SpeechLMs: Unified Speech and Text Modeling

Updated 4 February 2026

SpeechLMs are unified neural architectures that simultaneously process speech, text, and paralinguistic cues without intermediate text conversion.
They employ coupled, semi-decoupled, and fully decoupled tokenization strategies to enhance cross-modal alignment and reduce computational overhead.
Scalable training strategies, including warm initialization, joint fine-tuning, and reinforcement learning, drive improved performance in ASR, translation, and dialogue applications.

Speech LLMs (SpeechLMs) are foundational neural architectures that process, understand, and generate speech in an end-to-end manner, tightly coupling linguistic and paralinguistic information without the lossy intermediate text representation that characterizes classical ASR→LLM→TTS pipelines. Research in SpeechLMs has rapidly advanced from single-turn spoken question answering to highly multimodal, multi-turn, and instruction-following dialogue systems. Current designs enable not only typical automatic speech recognition (ASR), speech-to-text/translation (AST), speech-based question answering, and text-to-speech (TTS), but also emergent capabilities such as prosody control, speaker identity handling, and mixed-modal dialogue. SpeechLMs now underpin real-time digital agents, cross-modal understanding frameworks, and specialized applications such as medical consultation.

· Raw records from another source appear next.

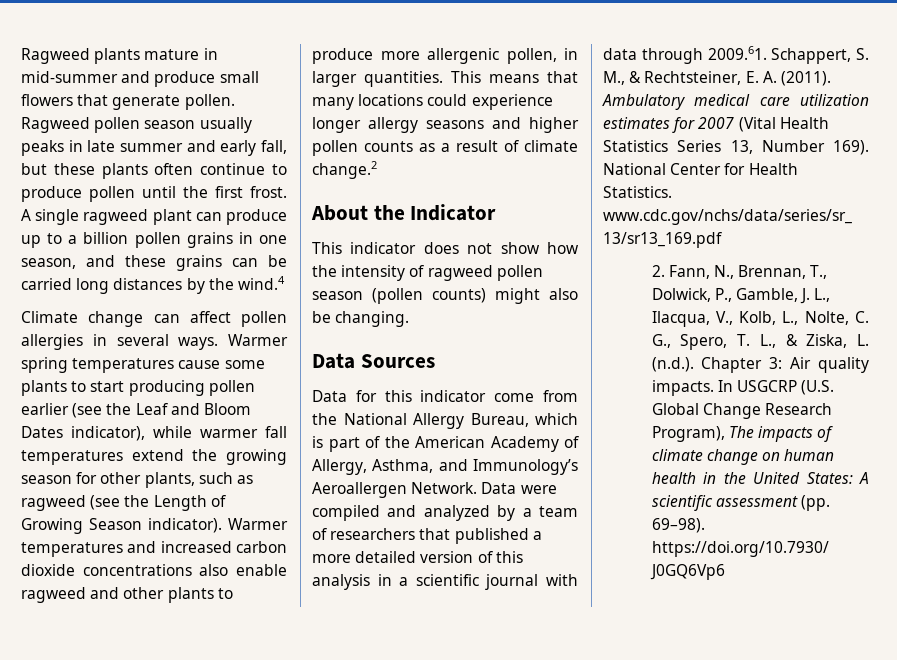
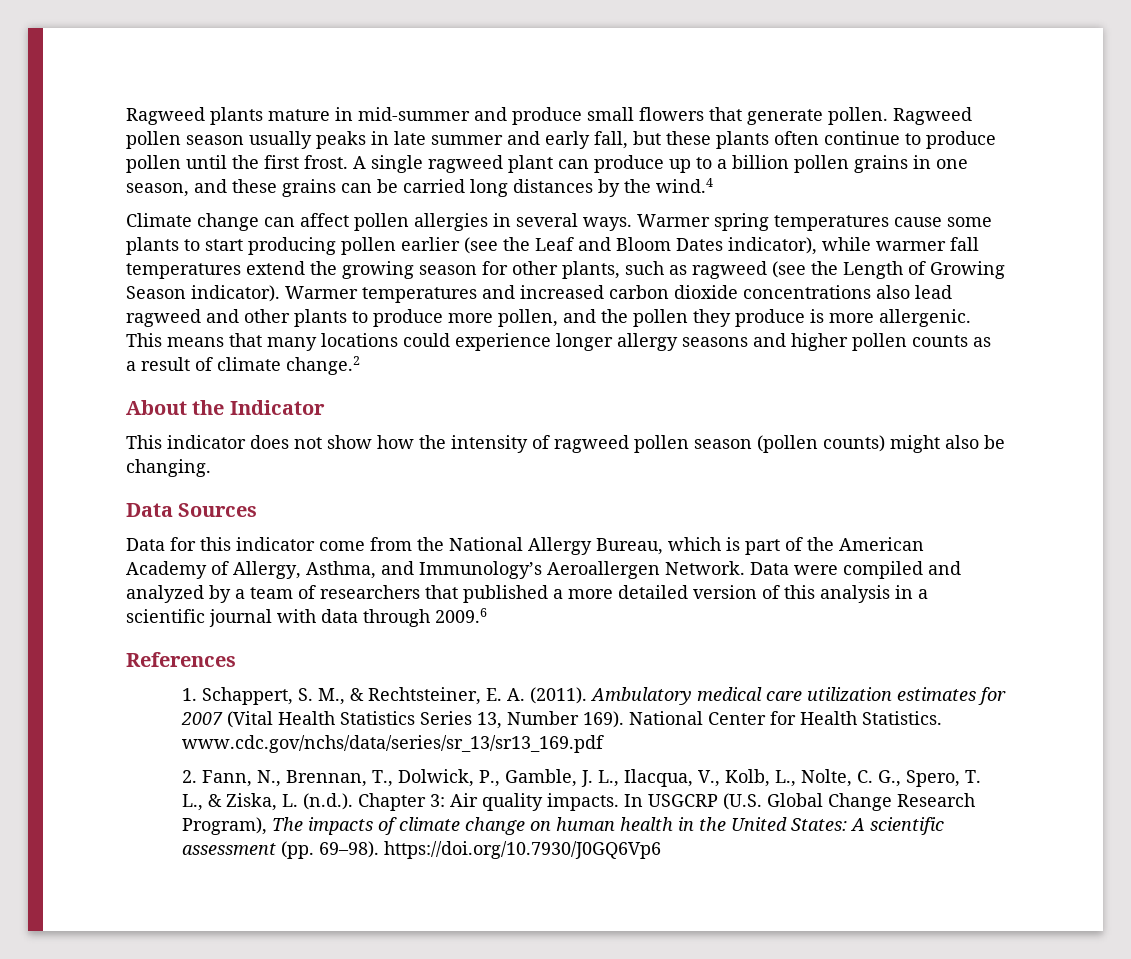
- Warmer temperatures and increased carbon dioxide concentrations also enable ragweed and other plants to produce more allergenic pollen, in larger quantities.
+ Warmer temperatures and increased carbon dioxide concentrations also lead ragweed and other plants to produce more pollen, and the pollen they produce is more allergenic.
- Data were compiled and analyzed by a team of researchers that published a more detailed version of this analysis in a scientific journal with data through 2009.61. Schappert, S. M., & Rechtsteiner, E. A. (2011).
+ Data were compiled and analyzed by a team of researchers that published a more detailed version of this analysis in a scientific journal with data through 2009.6
+ References
+ 1. Schappert, S. M., & Rechtsteiner, E. A. (2011).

1. Core Architecture and Unified Modeling Paradigm

Modern SpeechLMs typically employ a decoder-only Transformer backbone—initialized from a text LLM—to autoregressively model sequences of discrete units representing speech, text, or jointly interleaved modalities. The unified modeling paradigm posits that any speech or text task can be cast as next-token prediction over a single, modular stream of tokens. Inputs may include:

Speech waveform, quantized into discrete tokens (semantic or acoustic).
Text tokens from a standard subword tokenizer.
Special control or task-identifying tokens.

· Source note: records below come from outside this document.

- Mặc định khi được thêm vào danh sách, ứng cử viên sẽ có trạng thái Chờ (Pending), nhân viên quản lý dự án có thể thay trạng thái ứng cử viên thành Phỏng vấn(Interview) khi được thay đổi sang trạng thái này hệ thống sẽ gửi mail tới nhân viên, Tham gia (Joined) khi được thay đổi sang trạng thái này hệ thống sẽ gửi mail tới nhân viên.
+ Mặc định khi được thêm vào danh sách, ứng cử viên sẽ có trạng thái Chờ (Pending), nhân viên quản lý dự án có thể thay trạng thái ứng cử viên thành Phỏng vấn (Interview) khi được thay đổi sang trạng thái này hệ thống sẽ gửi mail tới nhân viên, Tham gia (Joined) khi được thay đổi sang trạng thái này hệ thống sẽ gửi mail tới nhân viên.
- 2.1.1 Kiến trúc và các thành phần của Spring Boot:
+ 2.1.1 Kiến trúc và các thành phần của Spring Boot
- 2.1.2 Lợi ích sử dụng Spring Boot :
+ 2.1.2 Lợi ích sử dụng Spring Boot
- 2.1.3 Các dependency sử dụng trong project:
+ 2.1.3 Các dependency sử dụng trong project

The core sequence-to-sequence model factorizes the output probability as:

$p(X) = \prod_{t=1}^T p(x_t \mid x_{<t})$

Encoding for speech and text is harmonized by either embedding discrete speech units into the LLM’s token space, or via modality bridging adapters that project continuous speech features (such as from a Conformer, Whisper, or custom SSL encoder) to match LLM embedding dimensions (Peng et al., 2024, Lu et al., 2024, Tian et al., 21 Feb 2025, Qian et al., 27 Jul 2025).

A generic, modular, multi-stream approach is often used, where semantic, acoustic, and text tokens are delay-interleaved or otherwise multiplexed within the global context window (Tian et al., 21 Feb 2025, Tian et al., 21 Jun 2025).

Modular components include:

Component	Purpose	Examples
Speech Tokenizer	Quantizes waveform to discrete units	HuBERT, EnCodec
Speech Encoder	Extracts high-level features	Conformer, Whisper
Modality Adapter	Maps speech features to LLM space	FFN, CNN, Q-former
LLM Backbone	Unified next-token modeling	Gemma, Llama, SmolLM2
Linear/LoRA Adaptation	Efficient adaptation without catastrophic forgetting	LoRA, Adapter layers
Vocoder/Decoder	Synthesizes waveform from tokens	HiFi-GAN, neural codec

This architecture allows SpeechLMs to condition on arbitrary interleavings of speech and text, unify training objectives, and flexibly target a wide range of tasks and modalities (Tian et al., 21 Feb 2025, Tian et al., 21 Jun 2025, Peng et al., 2024).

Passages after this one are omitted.